As for Brian Harradine, Fitzgerald is, as they say, entitled to his own opinions but not his own facts. Saying Harradine “held federal governments to ransom” falls safely in the former category, but the purported fact that he did so from a 7% primary vote is no less Fitzgerald’s own. In fact, Harradine was first elected with 12.8% of the vote at the 1975 double dissolution, then re-elected with 21.3% in 1980, 13.2% in 1987, 10.4% in 1993 and 7.9% in 1998. In other words, preferences had no bearing on Harradine’s election on the first three occasions, as he achieved a quota in his own right.

When Liberal preferences did help Harradine to a quota at his last two elections, this was only what Liberal voters could reasonably have expected, given the alternative was them going to the Greens. It is for this reason, and not because his preferences came from a major party, that Harradine’s election was not a source of controversy. There is simply no parallel with the results that have lately exercised critics of group voting tickets, such as Ricky Muir’s election in Victoria from 0.5%.

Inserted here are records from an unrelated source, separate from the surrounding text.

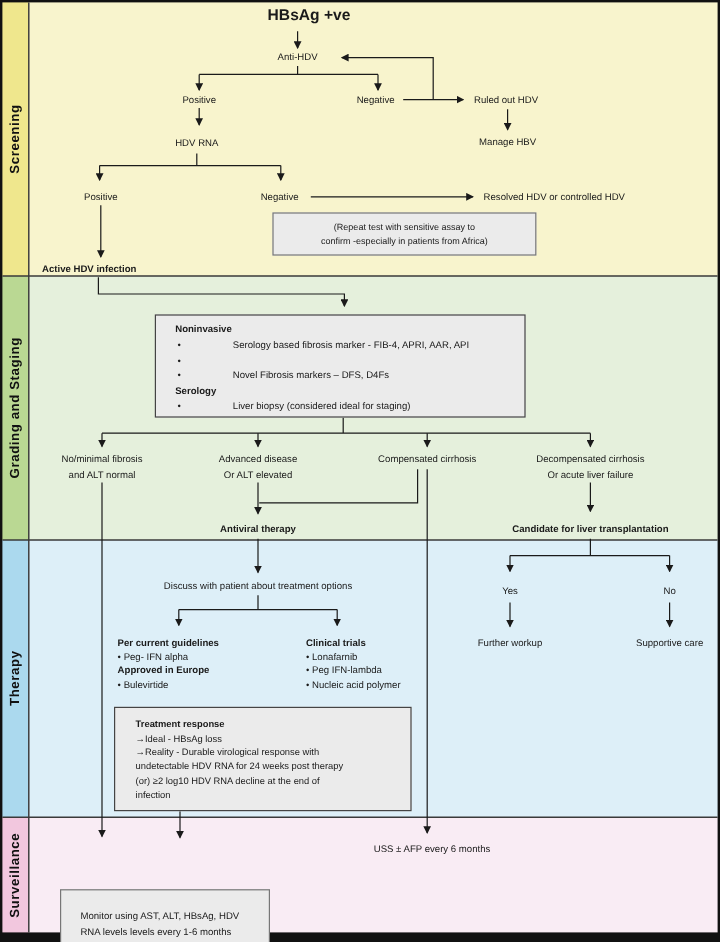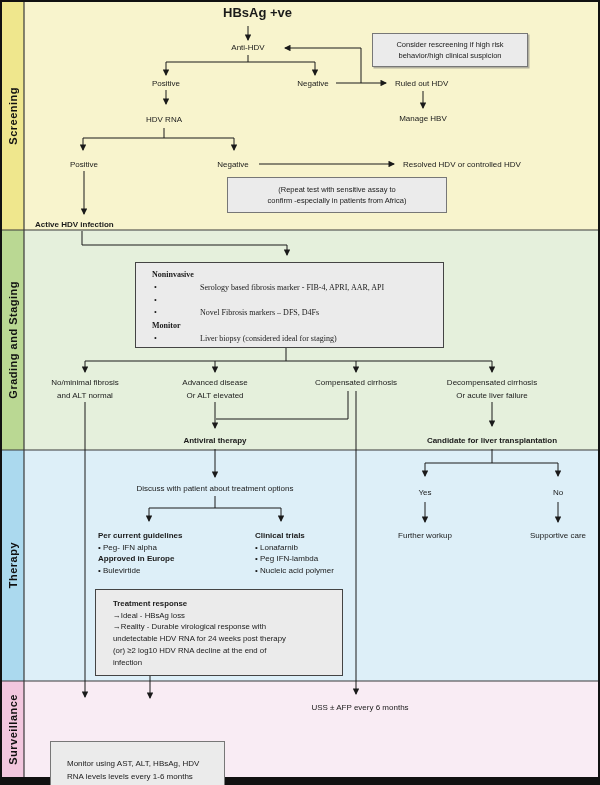--- a/index.html
+++ b/index.html
@@ -133,55 +133,51 @@
     <path class="ln" d="M425,463 V476" marker-end="url(#ah)"></path>
     <path class="ln" d="M558,463 V476" marker-end="url(#ah)"></path>
     <path class="ln" d="M425,502 V522" marker-end="url(#ah)"></path>
     <path class="ln" d="M558,502 V522" marker-end="url(#ah)"></path>
     <path class="ln" d="M150,676 V698" marker-end="url(#ah)"></path>
   </svg>
 
   <div class="lbl ctr title" style="left:248px;top:7px;padding-left:19px;">HBsAg +ve</div>
   <div class="lbl ctr" style="left:248px;top:42px;">Anti-HDV</div>
 
-  <div class="gbox shadow" style="left:372px;top:33px;width:156px;height:34px;">
-    <div>Consider rescreening if high risk</div>
-    <div>behavior/high clinical suspicion</div>
-  </div>
 
   <div class="lbl ctr" style="left:166px;top:78px;">Positive</div>
   <div class="lbl ctr" style="left:313px;top:78px;">Negative</div>
   <div class="lbl" style="left:395px;top:78px;">Ruled out HDV</div>
   <div class="lbl ctr" style="left:423px;top:113px;">Manage HBV</div>
   <div class="lbl ctr" style="left:164px;top:114px;">HDV RNA</div>
   <div class="lbl ctr" style="left:84px;top:159px;">Positive</div>
   <div class="lbl ctr" style="left:233px;top:159px;">Negative</div>
   <div class="lbl" style="left:403px;top:159px;">Resolved HDV or controlled HDV</div>
 
   <div class="gbox" style="left:227px;top:177px;width:220px;height:36px;">
     <div>(Repeat test with sensitive assay to</div>
     <div>confirm -especially in patients from Africa)</div>
   </div>
 
   <div class="lbl bold" style="left:35px;top:219px;">Active HDV infection</div>
 
-  <div class="gbox dark" style="left:135px;top:262px;width:309px;height:86px;padding:6px 14px 0 16px;line-height:12.8px;font-family:Liberation Serif, serif;">
+  <div class="gbox dark" style="left:129px;top:262px;width:309px;height:86px;padding:6px 14px 0 16px;line-height:12.8px;">
     <div class="bold">Noninvasive</div>
     <div class="brow">
       <span class="bdot">•</span>
       <span>Serology based fibrosis marker - FIB-4, APRI, AAR, API</span>
     </div>
     <div class="brow">
       <span class="bdot">•</span>
     </div>
     <div class="brow">
       <span class="bdot">•</span>
       <span>Novel Fibrosis markers – DFS, D4Fs</span>
     </div>
-    <div class="bold">Monitor</div>
+    <div class="bold">Serology</div>
     <div class="brow">
       <span class="bdot">•</span>
       <span>Liver biopsy (considered ideal for staging)</span>
     </div>
   </div>
 
   <div class="lbl ctr" style="left:85px;top:377px;line-height:12.5px;">
     <div>No/minimal fibrosis</div>
     <div>and ALT normal</div>
   </div>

The overarching problem with Fitzgerald’s argument is that he neglects the very important distinction between a system such as that of the New South Wales Legislative Council, in which micro-party members are fairly elected due to what political scientists call the “high magnitude” of its proportional representation, and a group voting ticket system that is everything its critics say it is: “gamed” and “rorted”.

The key distinction here is that New South Wales is not divided into smaller multi-member regions, as the Senate is with its state-based model, and Victoria’s upper house is with its eight five-member regions (which likewise applies to Western Australia’s six-by-six model). At each state election, candidates compete for half the chamber’s 42 seats on a statewide basis. This produces an extremely low quota for election of 4.5%, which becomes a good deal lower in practice because of the very reform advocated by Antony Green – namely, votes do not pass on as preferences beyond the point where the voter expresses a wish for them to do so. Consequently, a quite large share of the vote disappears from the count by the time the final seats are allocated, and these seats are accordingly won from very modest shares of the vote.

So it is that even without group ticket voting, seats for Shooters & Fishers and the Christian Democratic Party, who poll around 3%, are reliable fixtures of New South Wales upper house elections. That these parties in particular should succeed in winning the micro-party seats comes down to a factor to which Fitzgerald appears to (to coin a phrase) be blithely indifferent, namely the number of voters who actually wanted them to win. The system in Victoria proved to be unfair not to the big cartel, but to Palmer United and Shooters & Fishers, who respectively polled 2.7% and 2.3% in Western Victoria, but lost out to Vote 1 Local Jobs with 1.3%.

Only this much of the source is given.